## [What is needed]
In the records below, find the line that contains "2024-08-27: 9374 -> 9537" and the line that contains "30/06/2012: none -> 2127305". Set down exactly those lines and every line between them, and nothing more.

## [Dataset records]
+---+

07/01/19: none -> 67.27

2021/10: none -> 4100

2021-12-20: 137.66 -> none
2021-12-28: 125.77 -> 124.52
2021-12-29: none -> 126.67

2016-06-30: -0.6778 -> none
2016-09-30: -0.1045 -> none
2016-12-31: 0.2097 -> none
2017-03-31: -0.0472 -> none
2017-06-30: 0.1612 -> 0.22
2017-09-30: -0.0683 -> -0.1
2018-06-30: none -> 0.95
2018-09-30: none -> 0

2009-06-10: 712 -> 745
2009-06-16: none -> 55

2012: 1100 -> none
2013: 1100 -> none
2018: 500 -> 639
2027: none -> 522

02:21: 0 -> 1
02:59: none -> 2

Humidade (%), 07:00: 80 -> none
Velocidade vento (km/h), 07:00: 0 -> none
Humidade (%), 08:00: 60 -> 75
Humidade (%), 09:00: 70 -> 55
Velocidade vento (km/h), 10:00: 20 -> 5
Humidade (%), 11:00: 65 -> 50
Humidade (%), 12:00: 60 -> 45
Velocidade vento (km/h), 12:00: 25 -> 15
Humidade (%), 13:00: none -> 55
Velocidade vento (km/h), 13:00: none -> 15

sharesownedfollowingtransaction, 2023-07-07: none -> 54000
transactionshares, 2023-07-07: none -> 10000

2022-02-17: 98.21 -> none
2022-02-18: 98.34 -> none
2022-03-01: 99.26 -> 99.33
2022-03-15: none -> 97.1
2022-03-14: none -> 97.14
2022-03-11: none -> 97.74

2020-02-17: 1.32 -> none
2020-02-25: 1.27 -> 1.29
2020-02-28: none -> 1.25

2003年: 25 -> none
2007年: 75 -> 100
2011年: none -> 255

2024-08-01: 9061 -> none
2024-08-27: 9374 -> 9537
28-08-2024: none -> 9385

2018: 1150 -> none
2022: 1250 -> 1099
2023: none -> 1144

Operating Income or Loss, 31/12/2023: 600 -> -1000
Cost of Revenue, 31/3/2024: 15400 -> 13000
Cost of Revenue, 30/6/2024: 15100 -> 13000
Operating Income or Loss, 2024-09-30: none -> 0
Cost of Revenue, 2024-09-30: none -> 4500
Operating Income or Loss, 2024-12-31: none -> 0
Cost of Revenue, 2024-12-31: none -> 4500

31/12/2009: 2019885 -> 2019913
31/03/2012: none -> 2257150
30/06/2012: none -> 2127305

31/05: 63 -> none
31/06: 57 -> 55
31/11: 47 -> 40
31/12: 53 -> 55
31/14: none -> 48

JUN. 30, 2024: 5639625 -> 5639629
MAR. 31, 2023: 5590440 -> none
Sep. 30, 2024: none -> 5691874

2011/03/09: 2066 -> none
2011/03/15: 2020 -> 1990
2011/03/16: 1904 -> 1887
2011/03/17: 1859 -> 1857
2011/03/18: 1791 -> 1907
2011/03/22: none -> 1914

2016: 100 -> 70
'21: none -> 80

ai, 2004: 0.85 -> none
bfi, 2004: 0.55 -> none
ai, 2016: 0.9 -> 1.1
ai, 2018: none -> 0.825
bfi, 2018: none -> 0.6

+---+

## [Expected answer]
2024-08-27: 9374 -> 9537
28-08-2024: none -> 9385

2018: 1150 -> none
2022: 1250 -> 1099
2023: none -> 1144

Operating Income or Loss, 31/12/2023: 600 -> -1000
Cost of Revenue, 31/3/2024: 15400 -> 13000
Cost of Revenue, 30/6/2024: 15100 -> 13000
Operating Income or Loss, 2024-09-30: none -> 0
Cost of Revenue, 2024-09-30: none -> 4500
Operating Income or Loss, 2024-12-31: none -> 0
Cost of Revenue, 2024-12-31: none -> 4500

31/12/2009: 2019885 -> 2019913
31/03/2012: none -> 2257150
30/06/2012: none -> 2127305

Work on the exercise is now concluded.